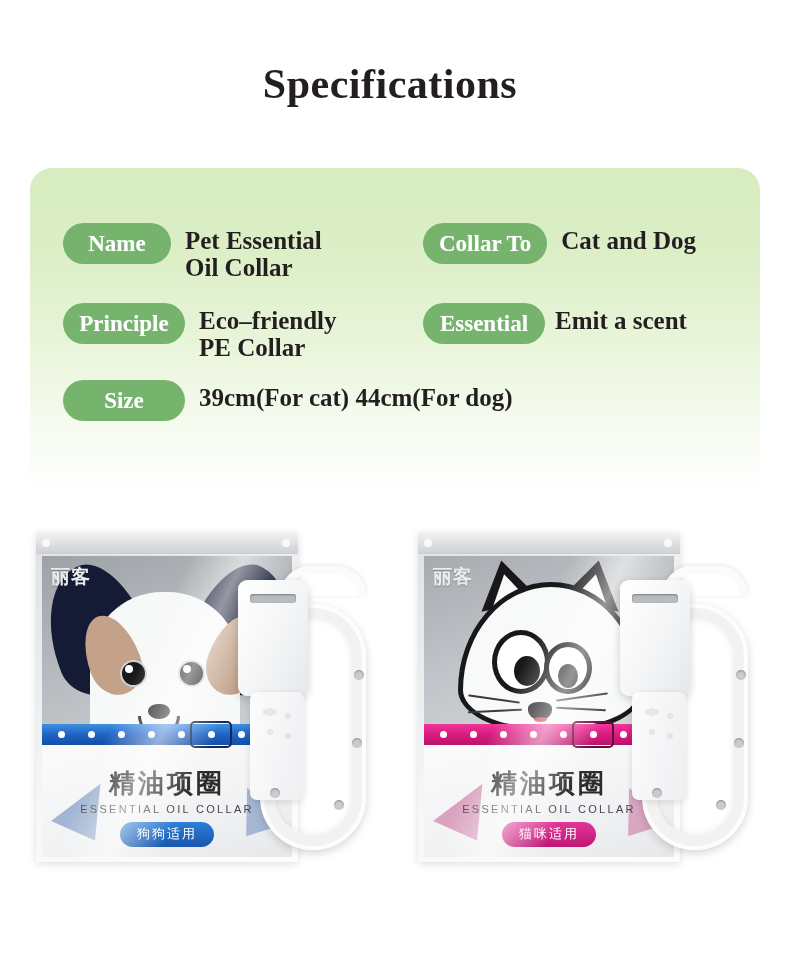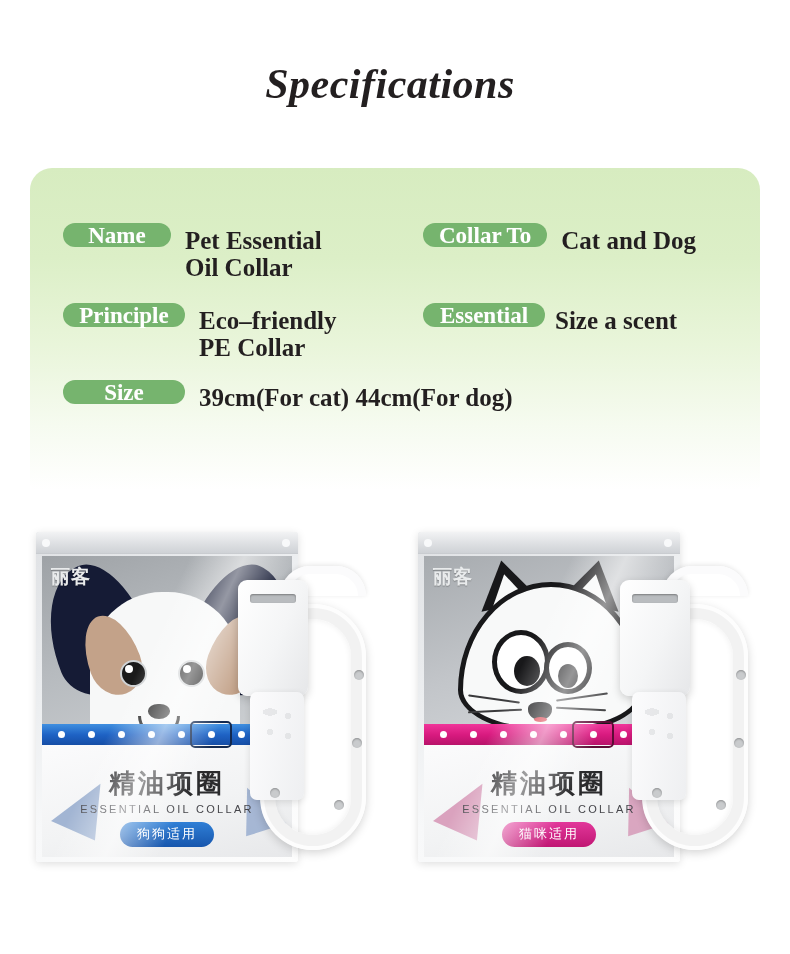--- a/index.html
+++ b/index.html
@@ -23,7 +23,6 @@
     font-size: 42px;
     letter-spacing: 0.5px;
     color: #231f20;
-    font-style: italic;
   }
 
   

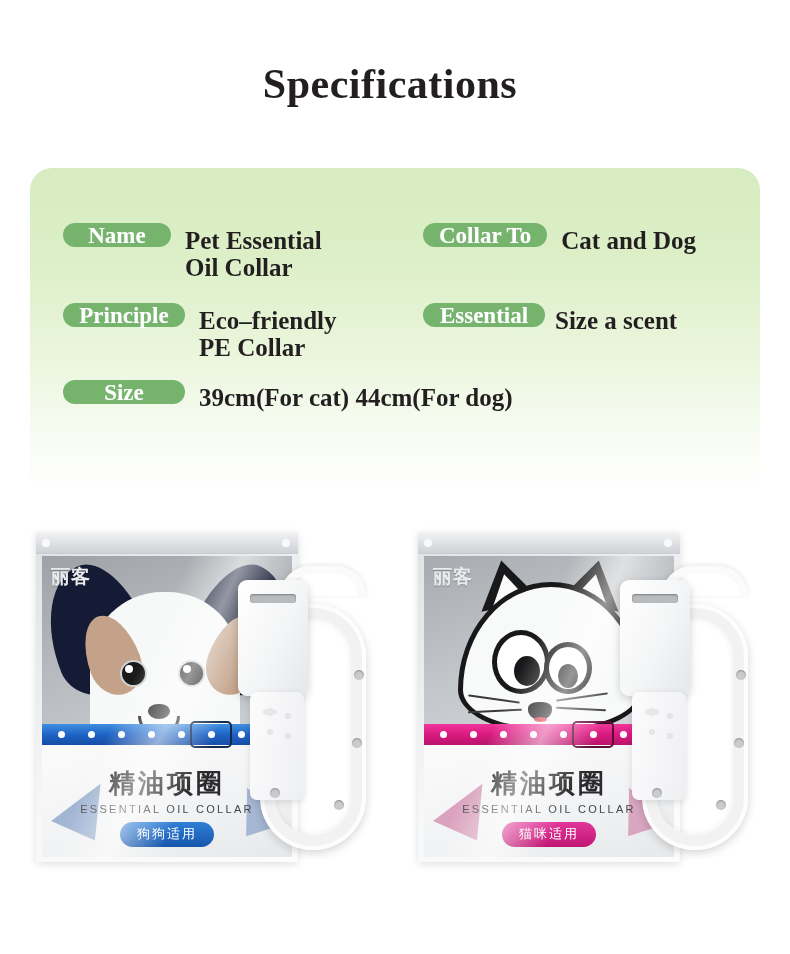--- a/index.html
+++ b/index.html
@@ -53,7 +53,7 @@
     font-weight: bold;
     font-size: 23px;
     line-height: 1;
-    height: 24px;
+    height: 41px;
     padding: 0 16px;
     min-width: 96px;
     white-space: nowrap;

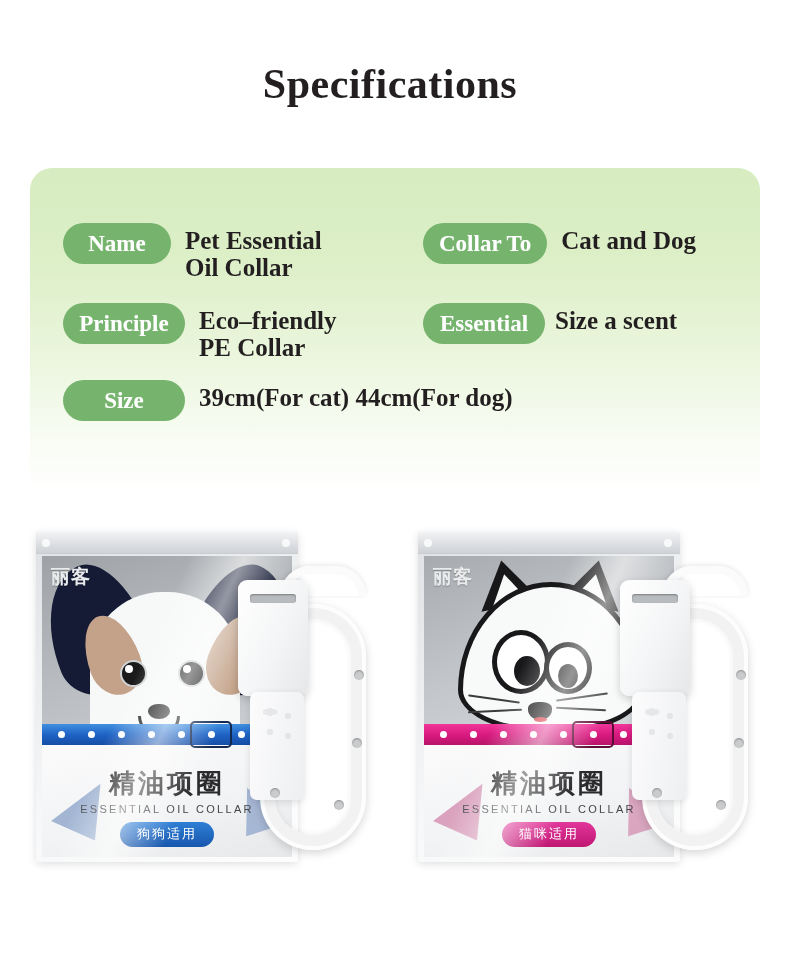--- a/index.html
+++ b/index.html
@@ -365,7 +365,7 @@
         </div>
         <div class="cell col-right">
           <span class="pill pill-principle">Essential</span>
-          <span class="val pad-l-sm">Size a scent</span>
+          <span class="val pad-l-sm">Emit a scent</span>
         </div>
       </div>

····················

Problem description:
Gather all lines with the string "font" from the data.

Written solution:
     font-size: 42px;
-    font-style: italic;
     font-weight: bold;
     font-size: 23px;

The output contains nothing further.